Monday: Sync up with your deployment partner

As of October 2019, there are two people assigned to each week's train: One as primary, and one as backup. These are rough guidelines for sharing the work, and should be improved as we learn more.

On Monday, communicate with your partner and establish how you'll collaborate over the course of the week.
- Updates on IRC while your partner is working and updates on the train blocker ticket if they're offline seems to be a useful pattern.
- Liberal use of video chat for pairing on hard problems is encouraged.
- It seems to work well to have the primary do the work of cutting the branch, syncing wikis, etc., while the backup keeps an eye on logs, works on improvements to deploy tooling, and is generally an extra pair of eyes for the whole process.
- If you are in doubt about any part of the process and it's during your partner's working hours, consult them first and get their help in resolving your questions.
If one member of the pair is in the European window and one is in the American window, both train deployment windows should be reserved on the Deployments calendar. This gives a backup deployer a defined window for moving the train forward outside the primary's working hours, if it becomes necessary.
If the train is blocked or there are any other issues, communicate the transfer of responsibility on the train blocker ticket by assigning it to the responsible party and leaving a note.

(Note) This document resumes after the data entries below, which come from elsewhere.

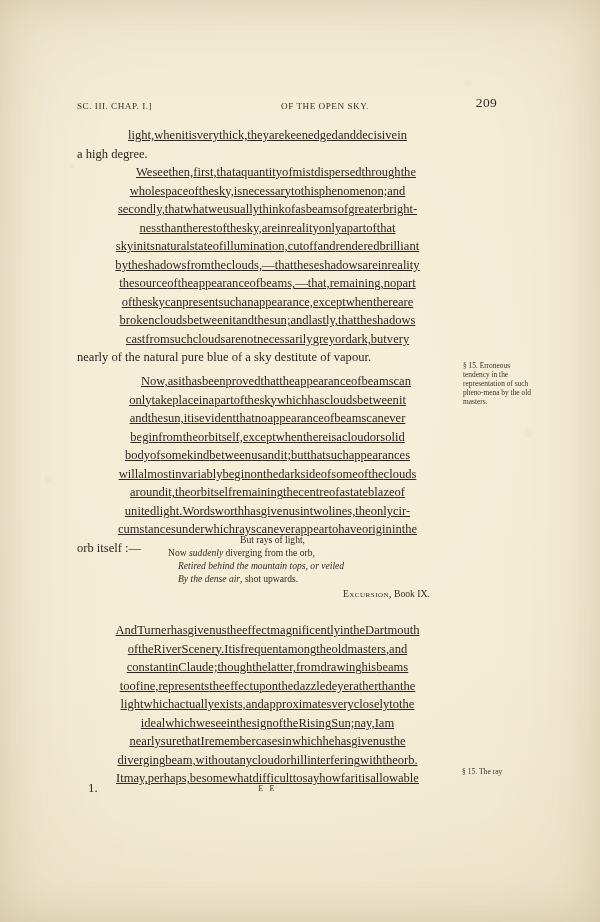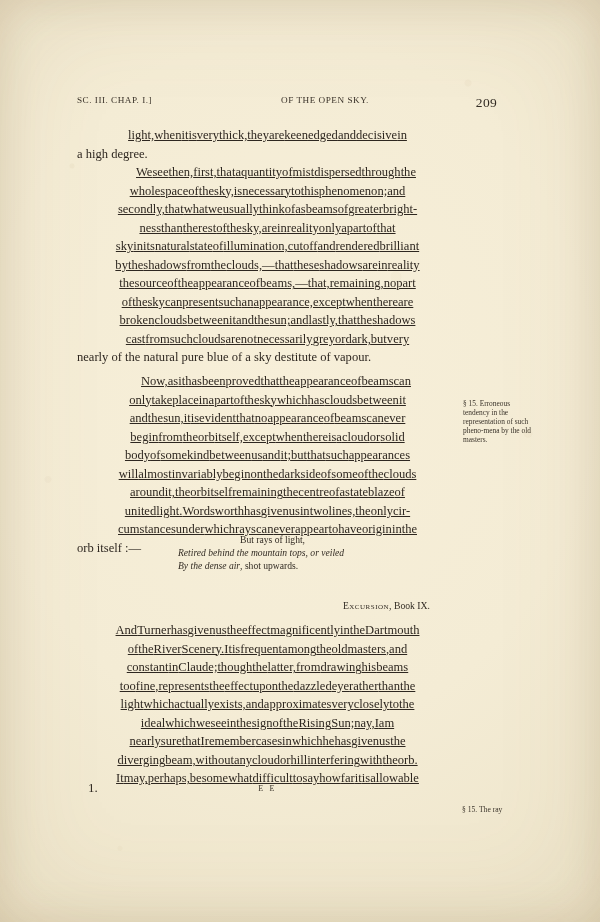"SC. III. CHAP. I.]" .runhead { align-items: flex-start -> flex-end }
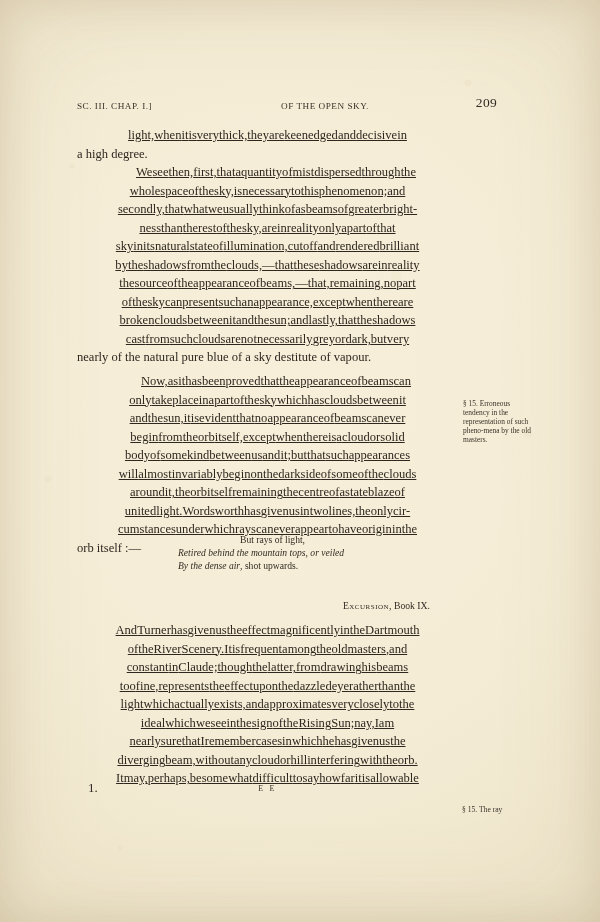"§ 15. Erroneous tendency in" .margin-note { margin-top: 38px -> none }
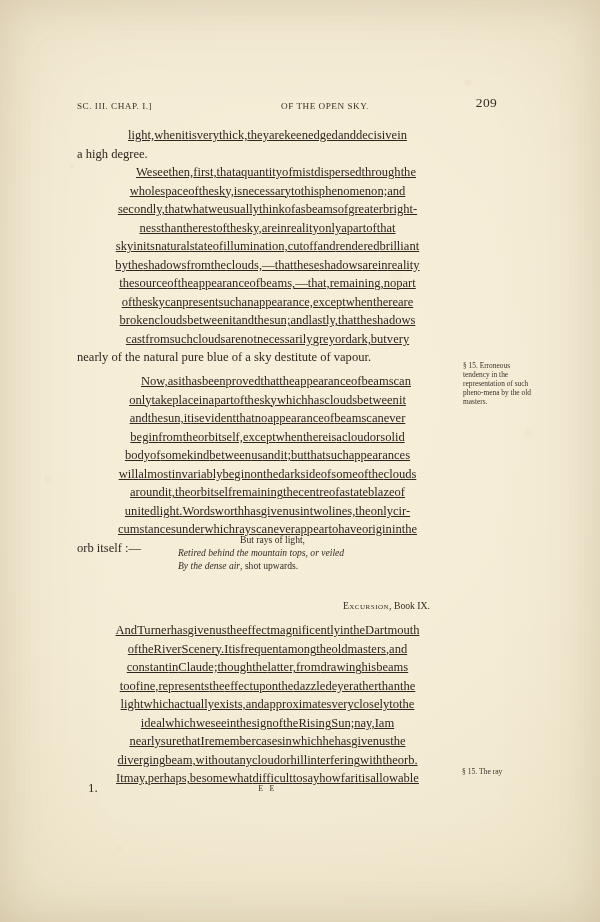"Now suddenly diverging from the" span.v { html: none -> <span><span>Now </span><i>suddenly</i><span> diverging from the orb,</span></span> }
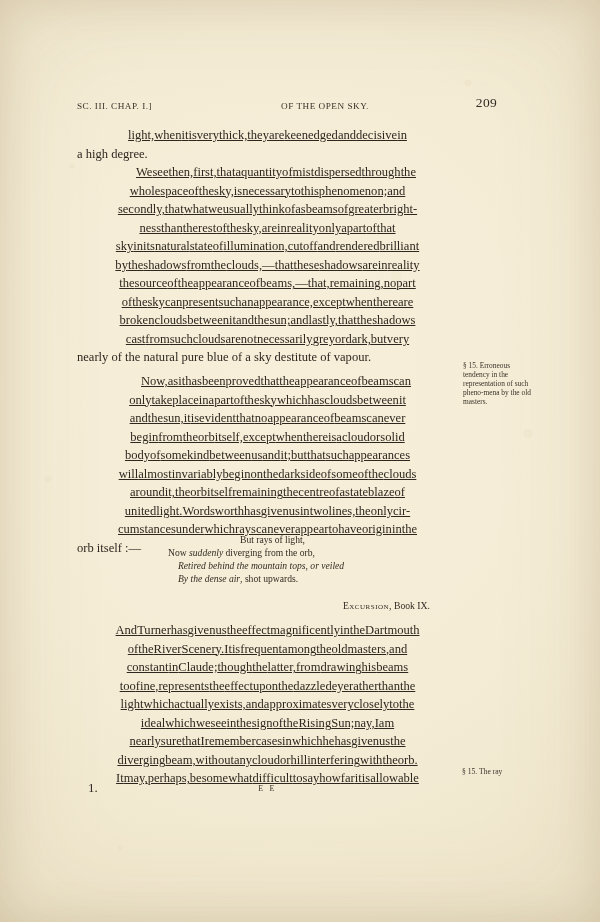"Excursion, Book IX." #attrib { margin-top: 12px -> none }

Tuesday: New branch creation and deploy

Before the deploy window

All pre-deploy steps have been automated.

Branch cut happens on releases-jenkins. (Note: The link to the branch cut job will report "Not Found" until you log into releases-jenkins). The changes that are part of a given branch can be found on the corresponding change log page on mediawiki.org.
scap stage-train auto is run by a cron job

Refer to #Troubleshooting_automated_jobs if something goes wrong.

During the deploy window

Step		host	command	example
0-0	Create and auto-merge/deploy the group0 patch	deploy1002	USERNAME@deploy1002:/srv/mediawiki-staging/$ scap train ____ \|DD\|_____T_ \|_ \|wmf.26\|< @-@-@-oo ========================================================================= START testwikis group0 group1 group2 1.41.0-wmf.26 1.41.0-wmf.25 1.41.0-wmf.25 1.41.0-wmf.25 [0] [1] [2] [3] [4] What station do you want the train to be at (0-4)? Select the index corresponding to group 0 ([2]) and press enter. Now wait for scap to finish the deployment.
0-1	Verify production has indeed switched	MediaWiki.org	Verify that mediawikiwiki has switched to the new version (Installed software, Product: MediaWiki, Version: VERSION)
0-2	Monitor production logs	logstash etc.	Monitor irc and logstash and/or logspam-watch for problems, see #Places to Watch for Breakage
0-3	Update roadmap page	mw:MediaWiki 1.43/Roadmap	Change the `Deployed to group` (if you're using VisualEditor) or the 3rd parameter of the `WMFReleaseTableRow` template (if you're using the wikitext editor) to `0` (deployed to group0)	{{WMFReleaseTableHead}} {{WMFReleaseTableRow\|12\|2018-07-10\|0}}

Wednesday: group0 to group1 deploy

Meta / coordination

Attend the Train Log Triage meeting with members of the Core Platform Team and others.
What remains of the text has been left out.